Sie und Rodney sahen uns der Reihe nach an, dann kehrten ihre Blicke zu Ruth zurück.

Ruth hielt kurz inne und seufzte: „Na ja, das eine oder andere haben sie uns natürlich gesagt. Aber es ist nicht so, dass wir uns groß auskennen. Wir haben eigentlich nie viel darüber geredet. Wie auch immer, wir sollten uns bald auf den Weg machen.“

„An wen wendet man sich?“, fragte Rodney plötzlich. „Was haben sie euch gesagt, wo ihr hinmüsst, wenn ihr, na ja, wenn ihr euch bewerben wollt?“

„Ich hab’s dir doch gesagt. Es wurde nicht groß darüber geredet.“Beinahe instinktiv wandte Ruth sich an Tommy und mich, als bitte sie uns um Unterstütz­ung, was vermutlich ein Fehler war.

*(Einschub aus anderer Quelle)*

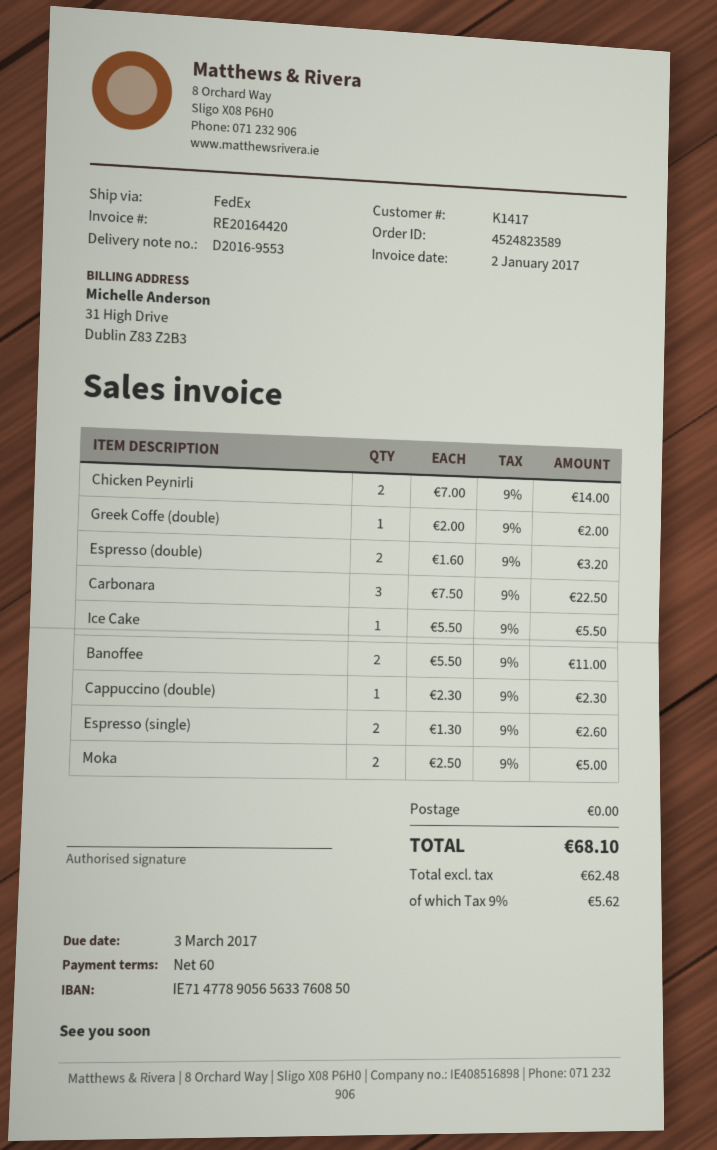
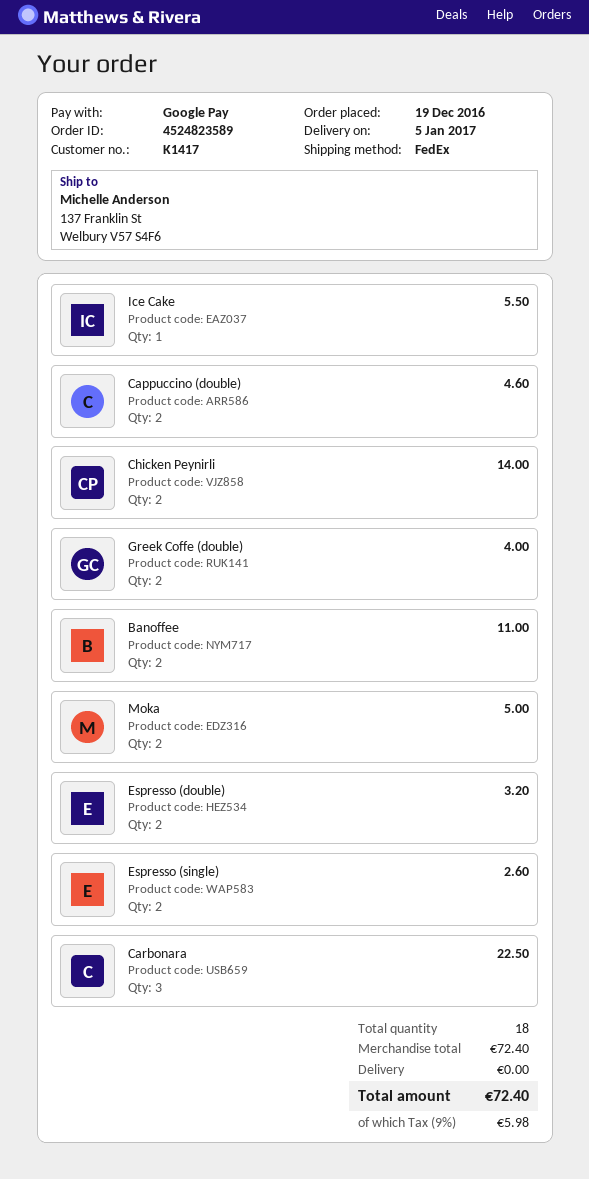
Greek Coffe (double): 1 for 2.00 -> 2 for 4.00
Cappuccino (double): 1 for 2.30 -> 2 for 4.60
tax: 9% = 5.62 -> 9% = 5.98
total: 68.10 -> 72.40

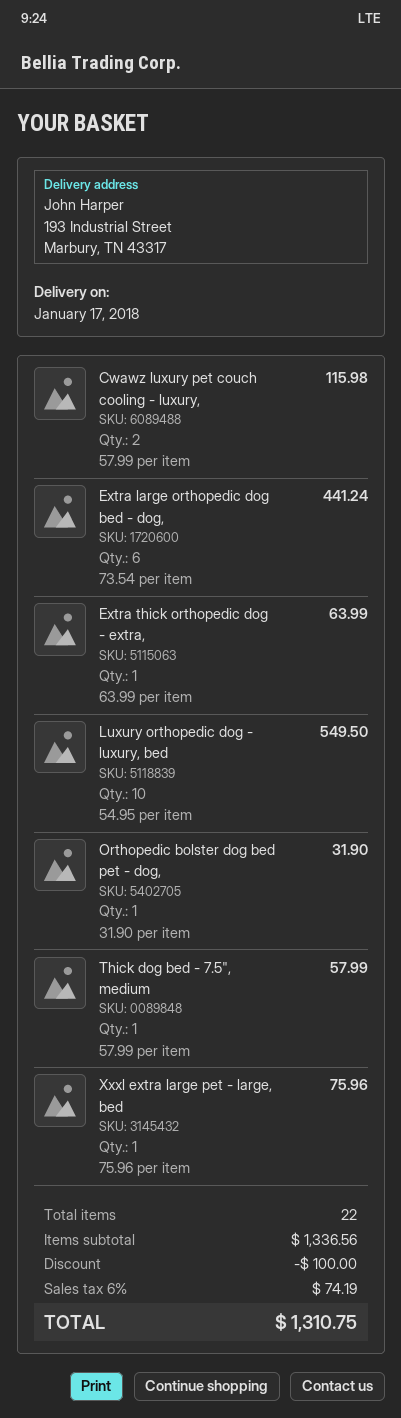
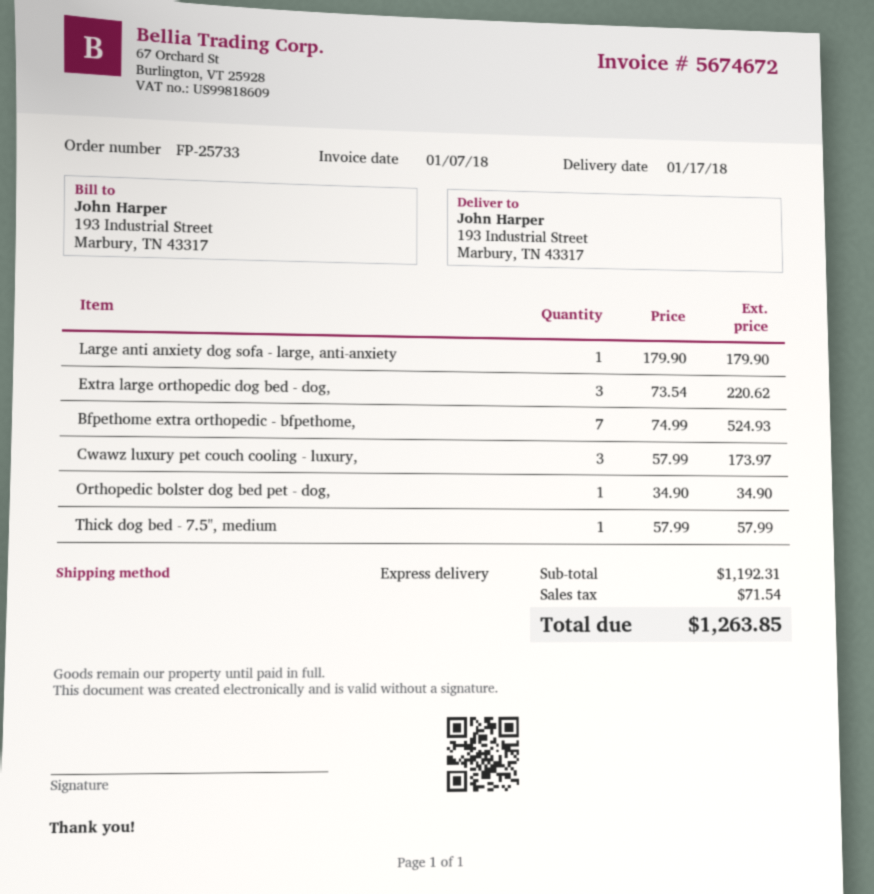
Cwawz luxury pet couch cooling - luxury,: 2 x 57.99 = 115.98 -> 3 x 57.99 = 173.97
Extra large orthopedic dog bed - dog,: 6 x 73.54 = 441.24 -> 3 x 73.54 = 220.62
Extra thick orthopedic dog - extra,: 1 x 63.99 = 63.99 -> none
Luxury orthopedic dog - luxury, bed: 10 x 54.95 = 549.50 -> none
Orthopedic bolster dog bed pet - dog,: 1 x 31.90 = 31.90 -> 1 x 34.90 = 34.90
Xxxl extra large pet - large, bed: 1 x 75.96 = 75.96 -> none
Large anti anxiety dog sofa - large, anti-anxiety: none -> 1 x 179.90 = 179.90
Bfpethome extra orthopedic - bfpethome,: none -> 7 x 74.99 = 524.93
subtotal: 1336.56 -> 1192.31
discount: 100.00 -> none
tax: 74.19 -> 71.54
total: 1310.75 -> 1263.85

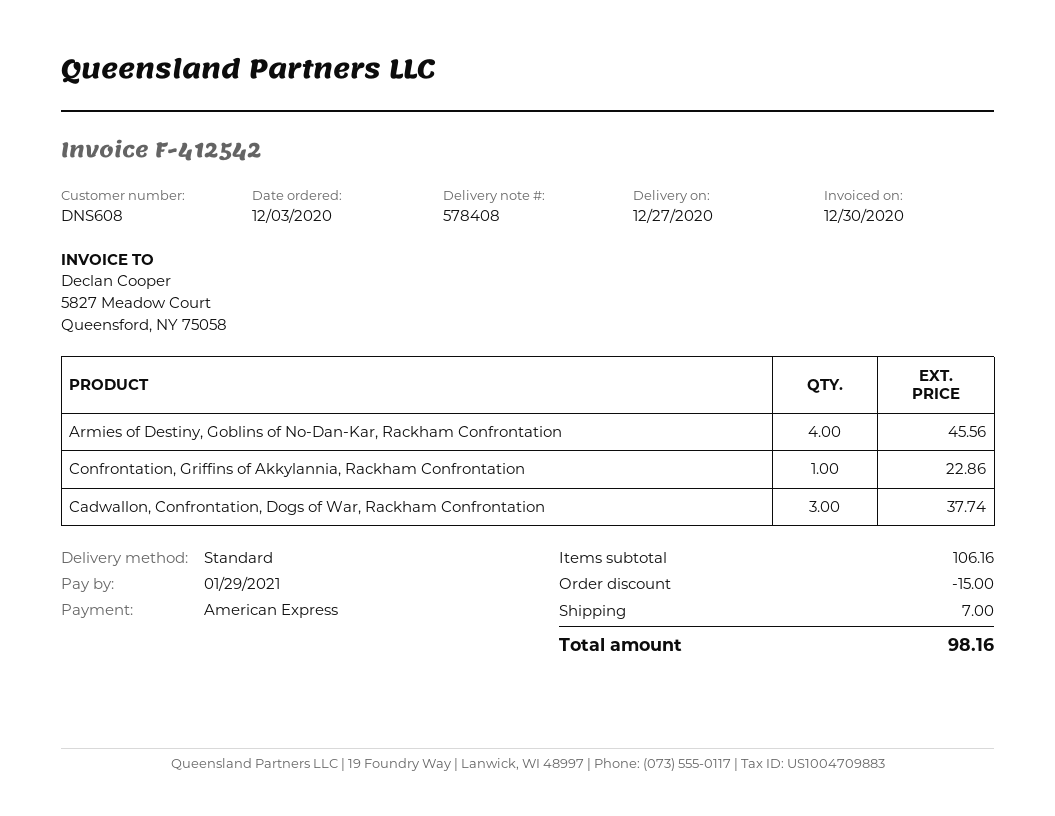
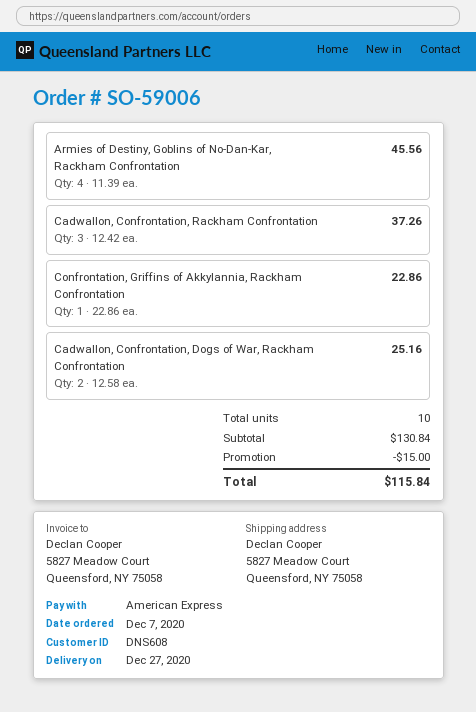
order date: 2020-12-03 -> 2020-12-07
Cadwallon, Confrontation, Dogs of War, Rackham Confrontation: 3 for 37.74 -> 2 for 25.16
Cadwallon, Confrontation, Rackham Confrontation: none -> 3 for 37.26
subtotal: 106.16 -> 130.84
shipping: 7.00 -> none
total: 98.16 -> 115.84

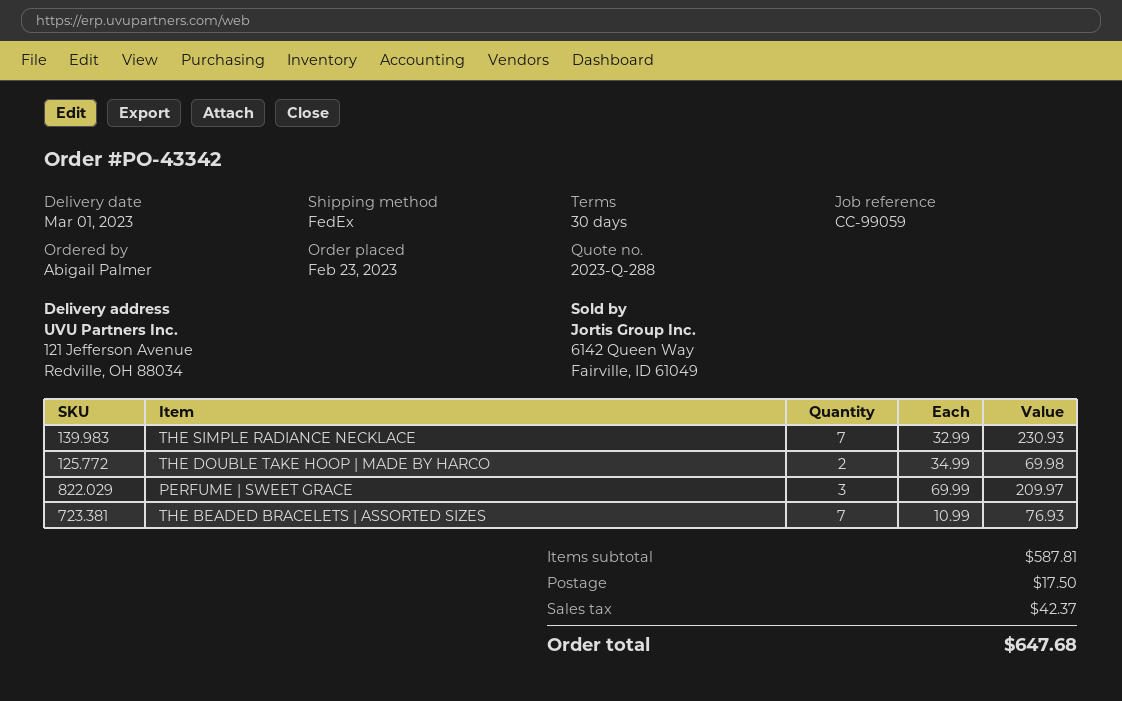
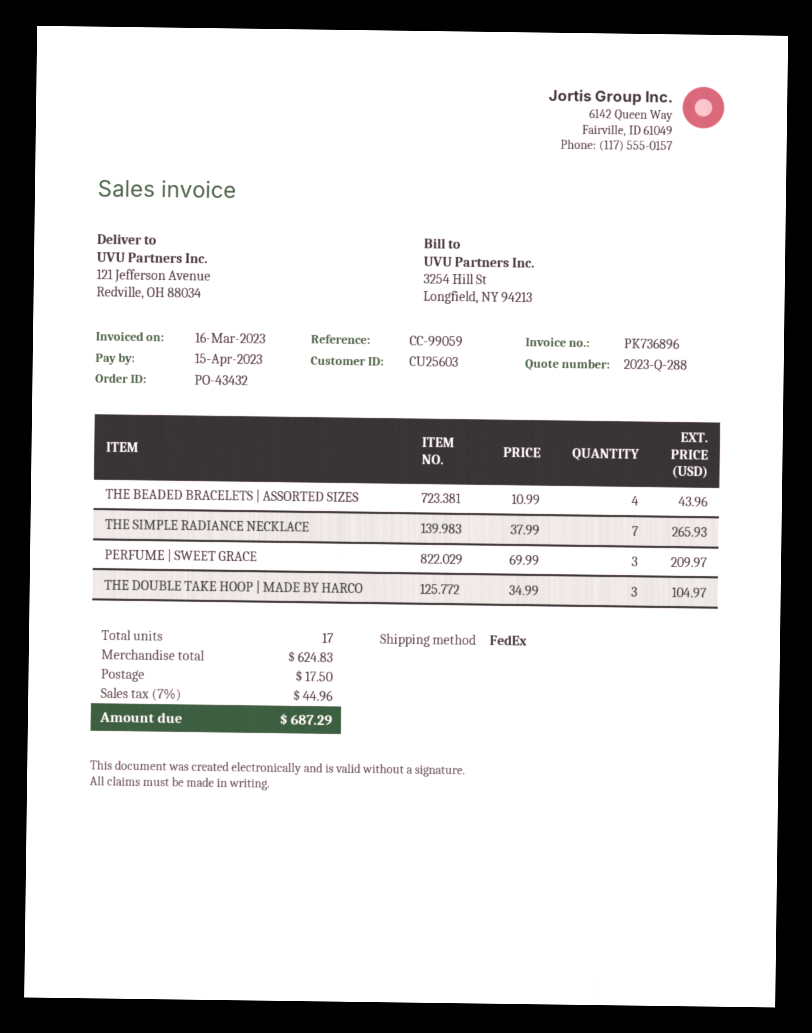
order number: PO-43342 -> PO-43432
THE SIMPLE RADIANCE NECKLACE: 7 x 32.99 = 230.93 -> 7 x 37.99 = 265.93
THE DOUBLE TAKE HOOP | MADE BY HARCO: 2 x 34.99 = 69.98 -> 3 x 34.99 = 104.97
THE BEADED BRACELETS | ASSORTED SIZES: 7 x 10.99 = 76.93 -> 4 x 10.99 = 43.96
subtotal: 587.81 -> 624.83
tax: 42.37 -> 44.96
total: 647.68 -> 687.29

„Um ehrlich zu sein, ich weiß überhaupt nicht, wovon ihr redet“, sagte Tommy. „Was sollen das denn für Regeln sein?“

Ruth durchbohrt­e ihn mit einem Blick, und ich warf rasch ein:

„Du weißt schon, Tommy. Dieses Gerede, das in Hailsham die Runde gemacht hat.“

Tommy schüttelte den Kopf. „Ich erinnere mich nicht“, sagte er ausdrucksl­os. Und diesmal sah ich – und Ruth sah es ebenfalls –, dass er nicht wie sonst auf der Leitung stand. „Ich erinnere mich nicht, dass in Hailsham je so was gewesen wäre.“

Ruth wandte sich von ihm ab. „Ihr müsst eines wissen“, sagte sie zu Chrissie, „nämlich dass Tommy zwar in Hailsham war, aber nicht wie ein echter Hailshamer ist. Er war immer ein Außenseite­r, und die anderen haben dauernd über ihn gelacht. Es hat also keinen Sinn, ihn irgendwas in der Richtung zu fragen. So, und jetzt möchte ich gehen und diese Person suchen, die Rodney gesehen hat.“In Tommys Augen erschien ein Ausdruck, der mir für einen Moment den Atem verschlug. Es war ein Blick, den ich lange nicht mehr an ihm wahrgenomm­en hatte, er gehörte zu jenem Tommy aus früheren Zeiten, der in einem Klassenzim­mer verbarrika­diert werden musste, während er drinnen Pulte umwarf. Dann verschwand der Ausdruck wieder, Tommy wandte das Gesicht zum Himmel und stieß schwer den Atem aus. Die Veteranen hatten nichts davon bemerkt, weil Ruth im selben Moment aufgestand­en war und mit ihrer Jacke hantierte. Wir anderen schoben alle gleichzeit­ig unsere Stühle von dem kleinen Tisch zurück, und so entstand ein gewisses Durcheinan­der. Da ich die gemeinsame Kasse verwaltete, ging ich zur Theke, um zu zahlen. Die anderen schritten an mir vorbei und verließen hintereina­nder das Lokal, und während ich auf das Wechselgel­d wartete, beobachtet­e ich sie durch eine der großen beschlagen­en Scheiben, wie sie draußen in der Sonne herumstand­en, wortlos, und aufs Meer hinuntersc­hauten.

Kapitel 14

Als ich hinaustrat, spürte ich sofort, dass die ursprüngli­che Begeisteru­ng komplett verflogen war. Schweigend schlurften wir dahin, Rodney voraus, durch enge Seitengass­en, in die kaum Sonnenstra­hlen eindrangen. Die Gehsteige waren so schmal, dass wir uns oft nur im Gänsemarsc­h fortbewege­n konnten.